Joco 913

From bribing to meddling, today’s parents are hurting their children

The FBI says Lori Loughlin has been taken into custody in connection with a scheme in which wealthy parents paid bribes to get their children into top colleges.
The FBI says Lori Loughlin has been taken into custody in connection with a scheme in which wealthy parents paid bribes to get their children into top colleges. Richard Shotwell/Invision/AP

At my age I considered myself almost unsurprisable. It takes a lot for me to be shocked, especially in the category of asinine human behavior, but the recent college admission cheating scandal had me doing a deep WTH?

This story of parents paying a company upward of a half million dollars to help their kids cheat on college entrance exams and/or bribing college coaches to secure their children a coveted spot on collegiate athletic teams (in all of these cases, the child either had never played the sport or didn’t play the sport at a competitive level) solely for the purpose of getting admission to an elite university is so 21st century parenting that I really don’t know why I’m surprised.

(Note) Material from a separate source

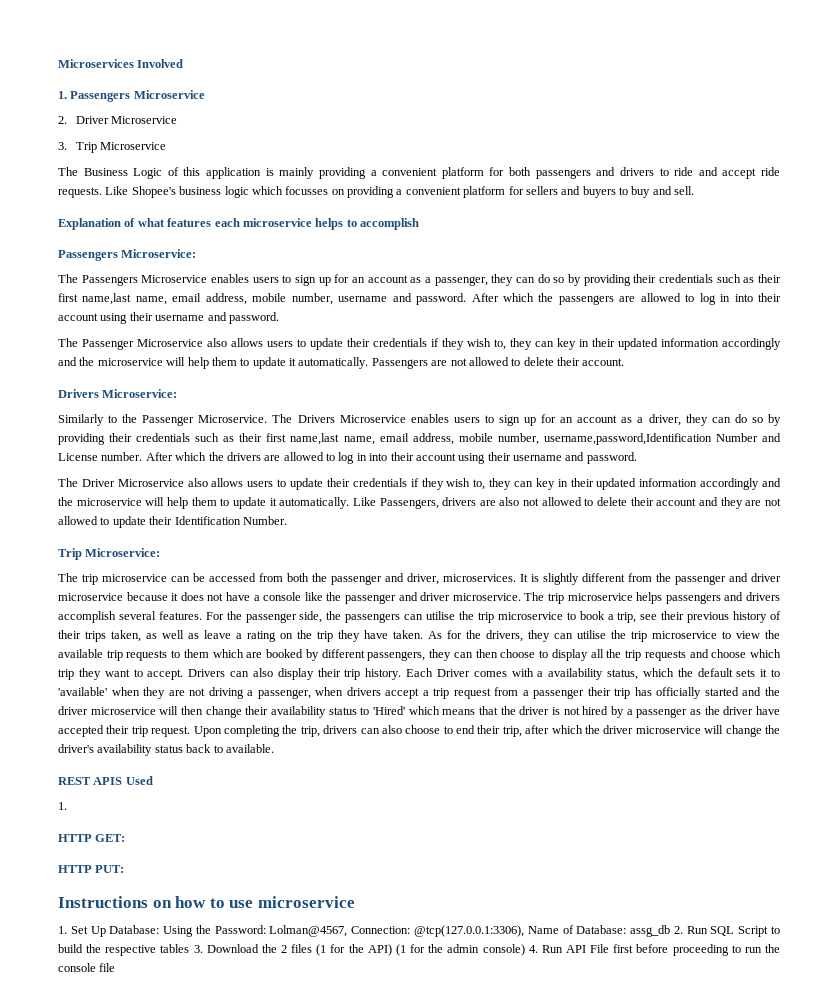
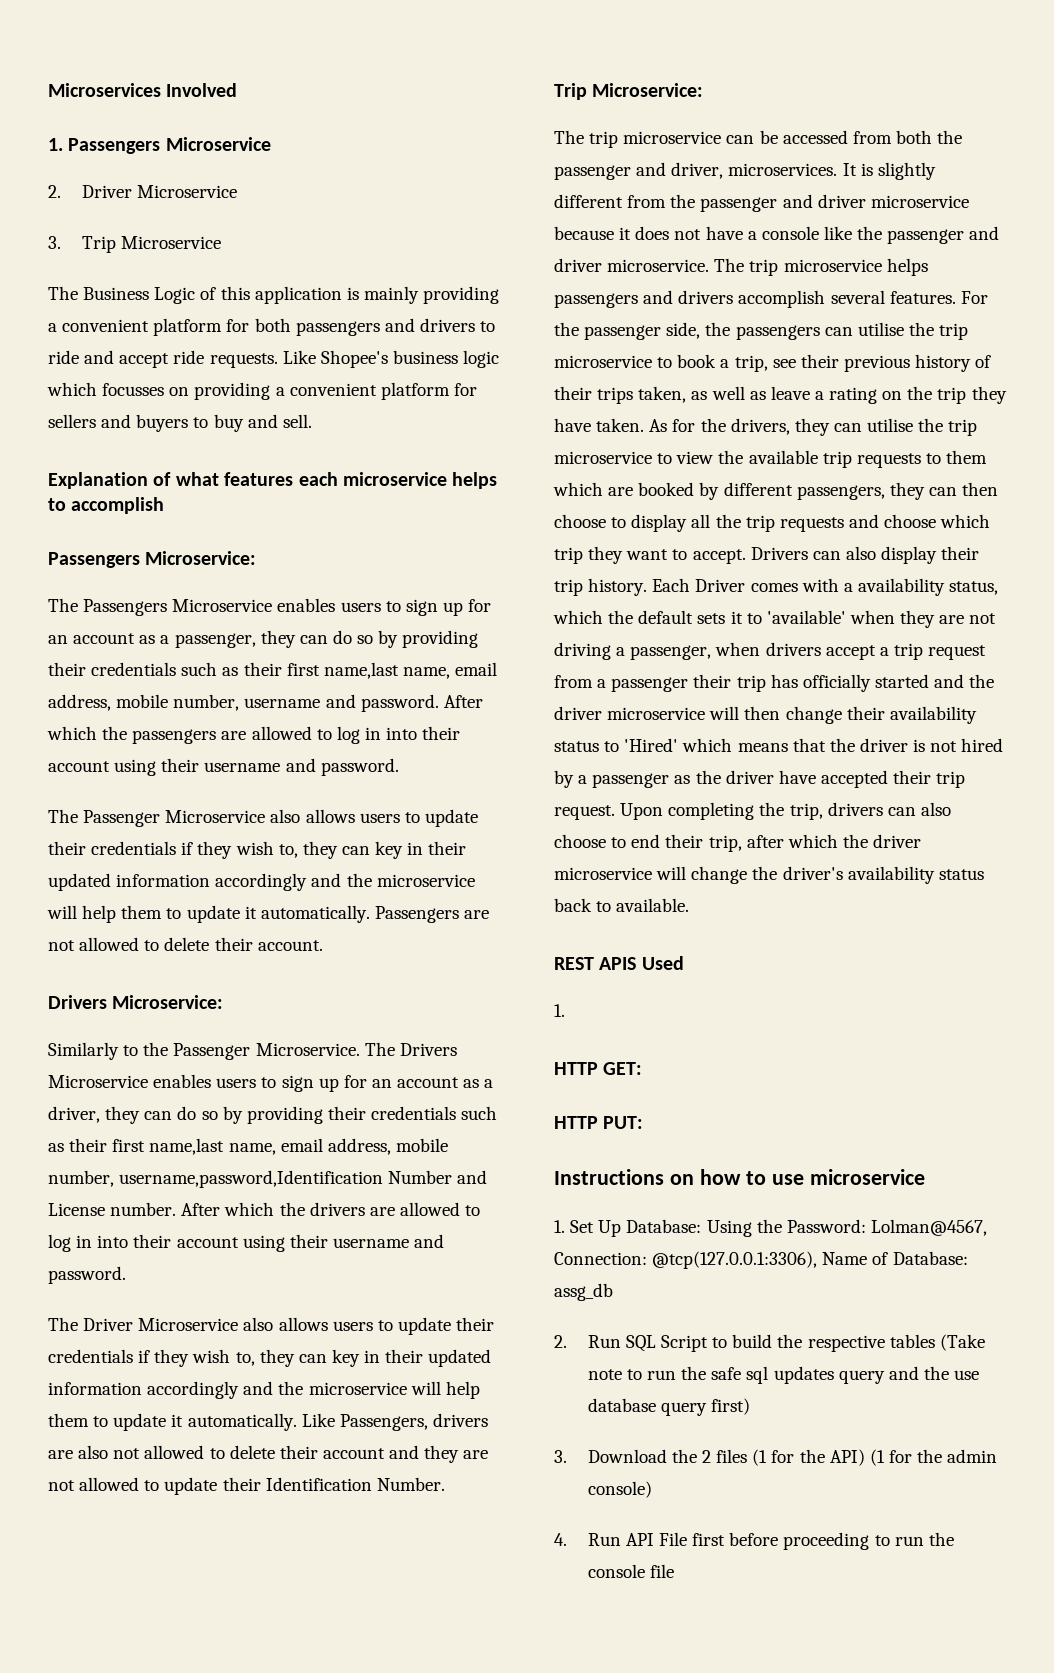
(671, 931) none -> (613, 1292) //
(190, 948) none -> [939,1334,985,1351] [587,1366,980,1384] [587,1398,751,1416] (Take note to run the safe sql updates query and the use database query first) //
(525, 950) none -> (652, 1489) //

In fact, I’m almost embarrassed that I’m surprised. As a parent who has recently gone through the college admission process (including USC which is one the schools that had coaches taking bribes) I should be copping a “tell me something I don’t know” attitude.

Getting into college today has birthed an entire industry from college test prep centers to “collegiate coaches” who do everything from fill out your child’s common app to writing the essays and securing letters of recommendation. When your kid is applying to college, you hear a lot of stuff thorough the parent grapevine, like stories about a former teacher who now “makes a good living” writing “amazing” recommendation letters for kids she doesn’t even know.

It’s almost like you’re a huge loser if, as a parent, you’re not just involved in your kid’s college application process but you’ve taken it over. If you want to suck the air out of room just tell a group of moms that the only thing you’ve done to help your child apply to college is to give her or him a credit card for the application fee.

My husband and I through ignorance or through birthing very stubborn children had zero to do with their college application process. We never even read or proofed any of their essays.

Last year, after I was mom-shamed for not even knowing what my kid was writing about, I did ask my daughter if she wanted me to take a look at some of her college essays. She did an eye roll and shared that “she had it under control” and then had to add, “Mom, you do realize that I find grammatical errors in almost everything your write, so I think I’m good on my own.” Ouch, but also kind of true.

Parents meddling/micromanaging, and ultimately cheating for their children in the college application process is just another symptom of competitive parenting that begins immediately post womb.

I remember being sleep-deprived and flabbergasted by mothers whose infants were doing “baby sign language” while my 4-month-old was trying to eat his toes. Then there’s toddlers reading chapter books by age 3, doing algebraic math equations by 4 and, my personal favorite, parents doing everything including threats of lawsuits to get their child a “gifted and talented” designation.

And I’m not even going to touch upon all the crazy sports parents. We’ve taken our kids childhood and turned it into 18 years of plotting how to get our progeny ahead.

What a tragic waste of a childhood and what a waste of what might have been. Our kids shouldn’t be reduced to be our Mini Mes nor should they be groomed to be reflections of our perceived awesomeness. We should practice basic human decency and allow our children to be their own people, to achieve something on their own without a parent scheming in the background, and to learn that failure is an opportunity for growth, not something that might make us, the parents, look bad.

When did parenting become more about us and less about what is good for our children?